An evangelical author, Letha Dawson Scanzoni argued, gently but persuasively, that the Bible considered women equal to men, inspiring a wave of Christian feminism and, perhaps inevitably, a backlash against it.
In books like “All We’re Meant to Be” and “Is the Homosexual My Neighbor?” she used the Bible to challenge beliefs that women were inferior to men and that homosexuality was a sin.
Bay Area Reporter :: LGBTQ CA archives start to reopen ebar.com - get the latest breaking news, showbiz & celebrity photos, sport news & rumours, viral videos and top stories from ebar.com Daily Mail and Mail on Sunday newspapers.

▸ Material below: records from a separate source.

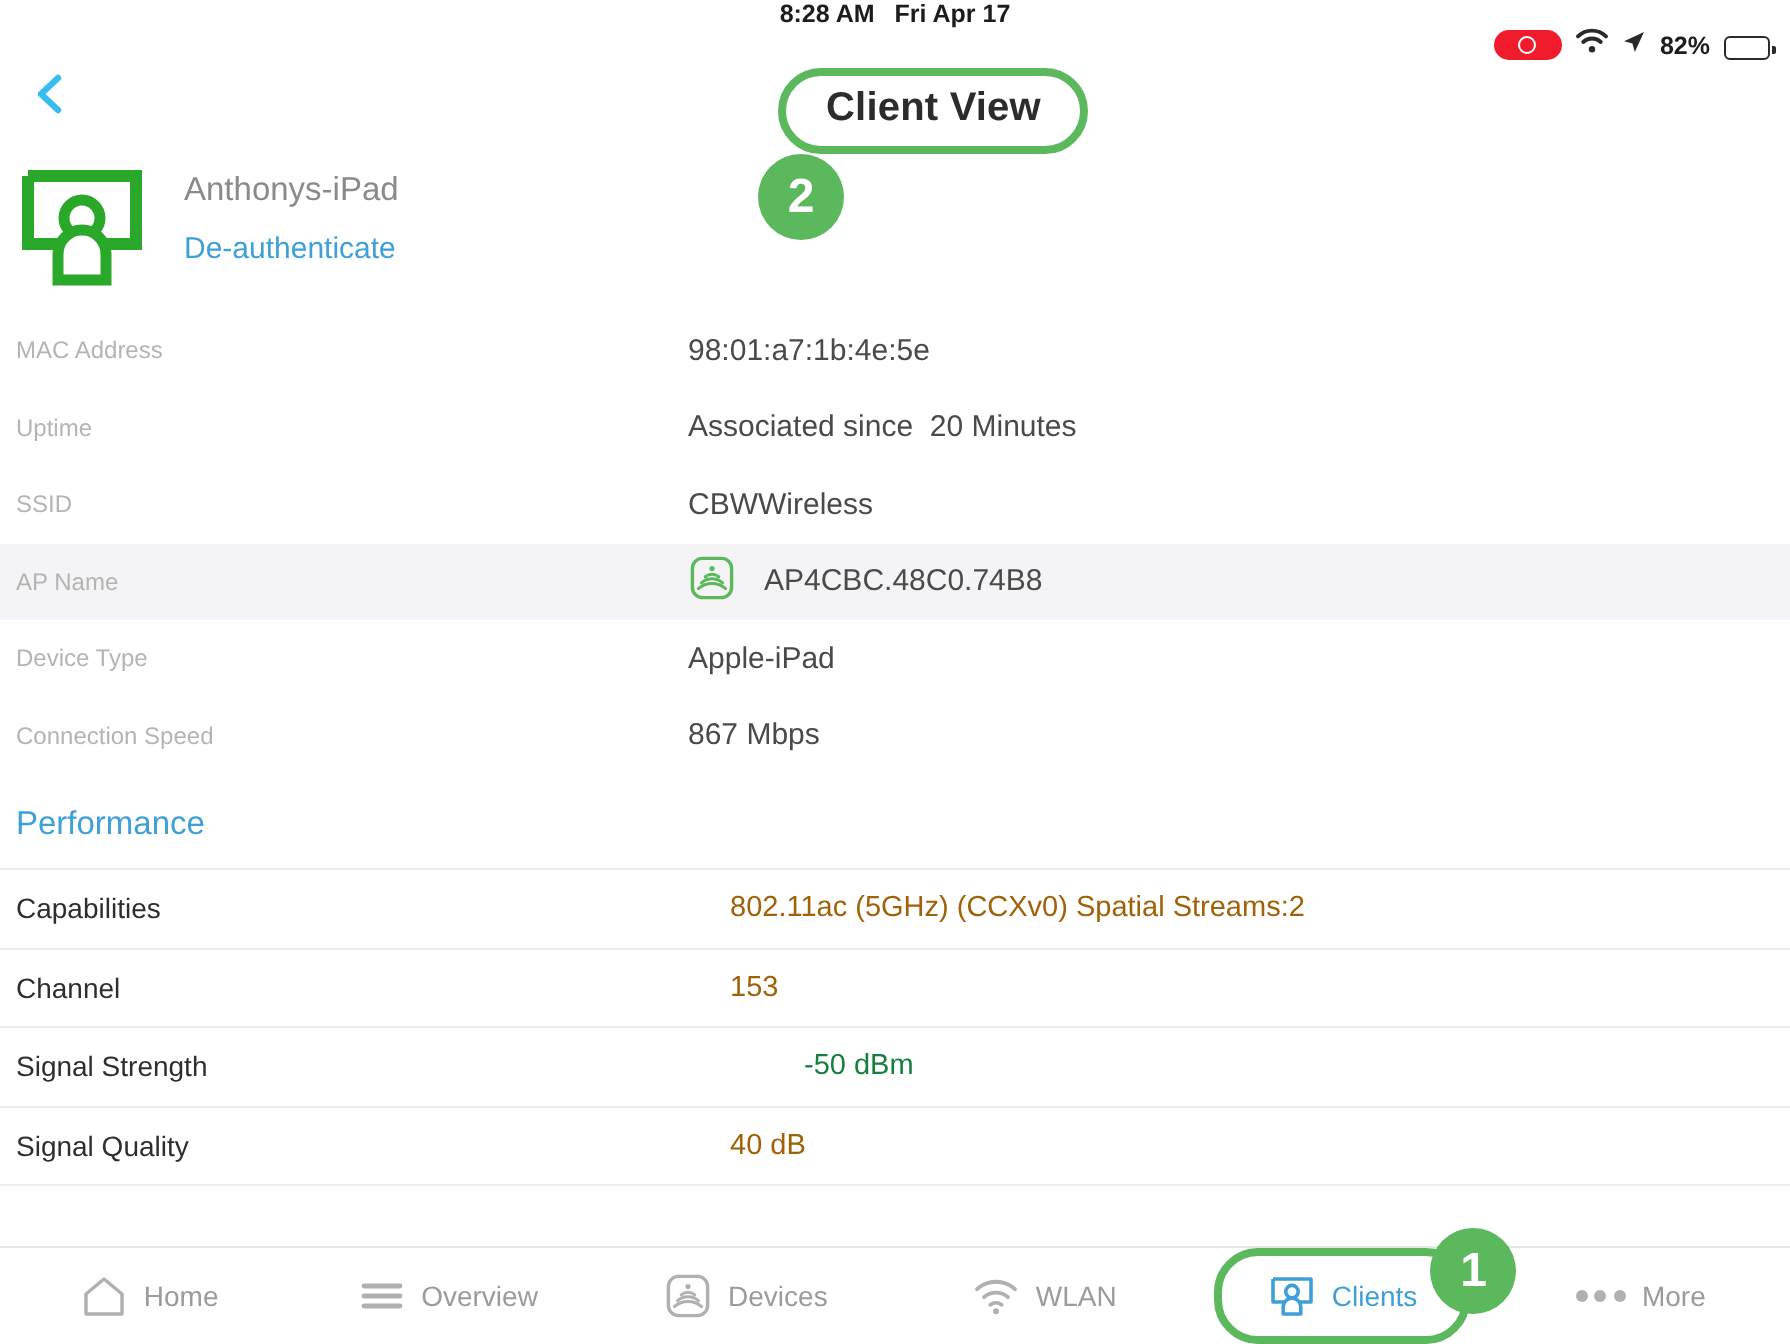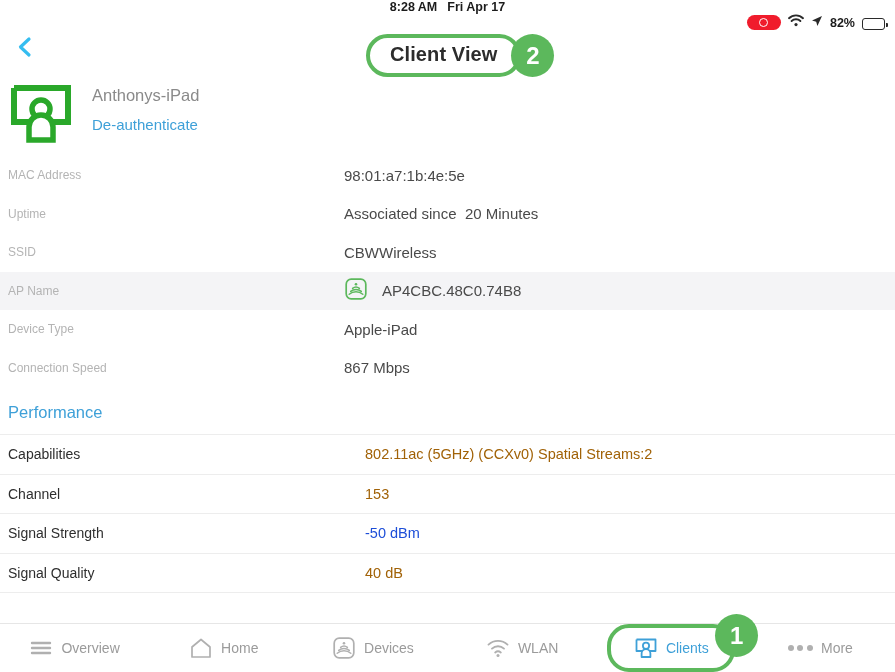--- a/index.html
+++ b/index.html
@@ -78,8 +78,9 @@
   }
   .title-wrap {
     position: absolute;
-    left: 366px; top: 14px;
-    display: flex;
+    left: 389px; top: 14px;
+    display: flex;
+    flex-direction: column;
   }
   .title-annot {
     border: 4px solid #5cb85c;

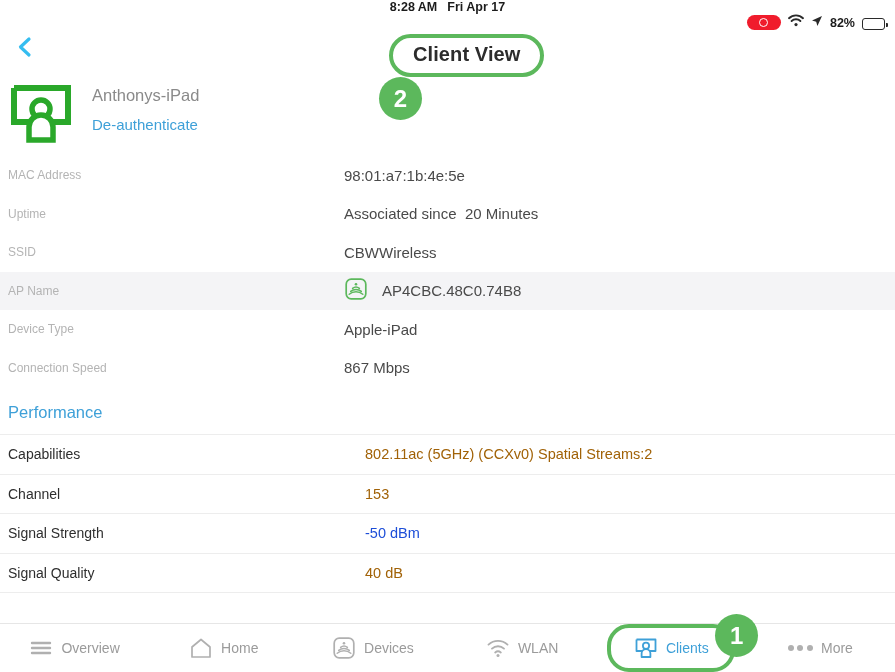--- a/index.html
+++ b/index.html
@@ -182,7 +182,7 @@
     font-size: 14.5px;
     color: #a16207;
   }
-  .perf-value.accent { color: #1d4ed8; }
+  .perf-value.accent { color: #15803d; margin-left: 37px; }
 
   
   .tabbar {

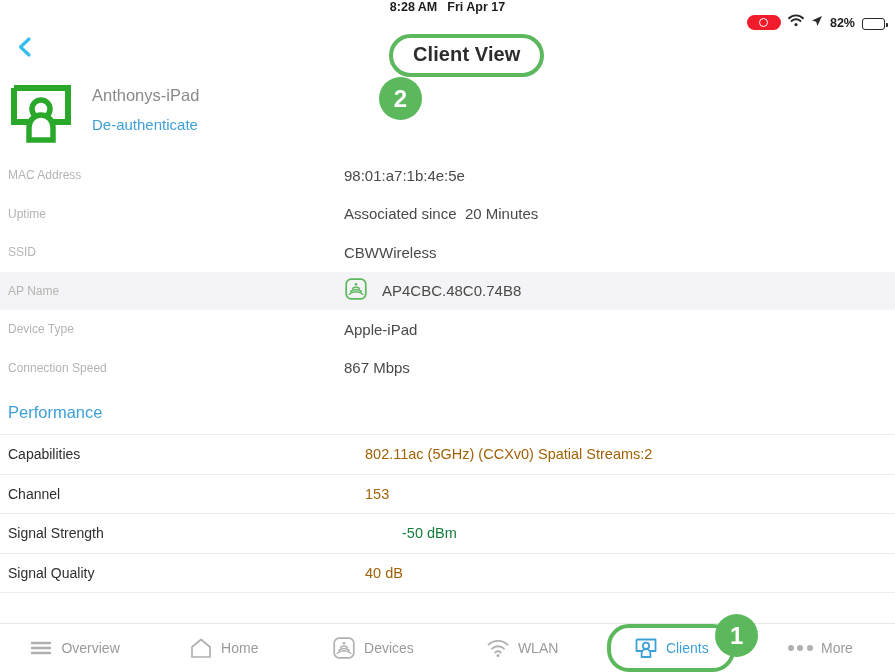--- a/index.html
+++ b/index.html
@@ -363,6 +363,12 @@
 <div class="tabbar" id="tabbar">
     <div class="tab">
       <span class="tab-icon"><svg width="24" height="24" viewBox="0 0 24 24">
+          <path d="M3 11 L12 3.5 L21 11 V21 H3 Z" stroke="#b0b0b0" stroke-width="1.7" fill="none" stroke-linejoin="round"></path>
+        </svg></span>
+      <span class="tab-label">Home</span>
+    </div>
+    <div class="tab">
+      <span class="tab-icon"><svg width="24" height="24" viewBox="0 0 24 24">
           <g stroke="#b0b0b0" stroke-width="2.4" stroke-linecap="round">
             <line x1="3" y1="7" x2="21" y2="7"></line>
             <line x1="3" y1="12" x2="21" y2="12"></line>
@@ -370,12 +376,6 @@
           </g>
         </svg></span>
       <span class="tab-label">Overview</span>
-    </div>
-    <div class="tab">
-      <span class="tab-icon"><svg width="24" height="24" viewBox="0 0 24 24">
-          <path d="M3 11 L12 3.5 L21 11 V21 H3 Z" stroke="#b0b0b0" stroke-width="1.7" fill="none" stroke-linejoin="round"></path>
-        </svg></span>
-      <span class="tab-label">Home</span>
     </div>
     <div class="tab">
       <span class="tab-icon"><svg width="24" height="24" viewBox="0 0 24 24">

I read it voraciously, passionately. I all but memorized it. To this day, I can recite key arguments that leapt off the page and into my adolescent life. “Jesus boldly pictured God as a woman.” Genesis 1 is not a prescription for female and male identity; it is a description of the world men and women inhabited.
Mollenkott was an evangelical, and so was I. This label allowed her into my life. In a world that divided people into safe and unsafe, us and them, she was one of us. But in truth, there was nothing safe about Virginia Mollenkott.
She was born into a Plymouth Brethren family, and when she fell in love with an older woman, her mother sent her to a Christian boarding school to end the relationship. Later, at Bob Jones University, she continued to struggle with her sexual identity and self-understanding. She confessed to a professor that she loved women; the professor urged her to get married right away. She obeyed. The marriage did not last, and during the 1970s, now Dr.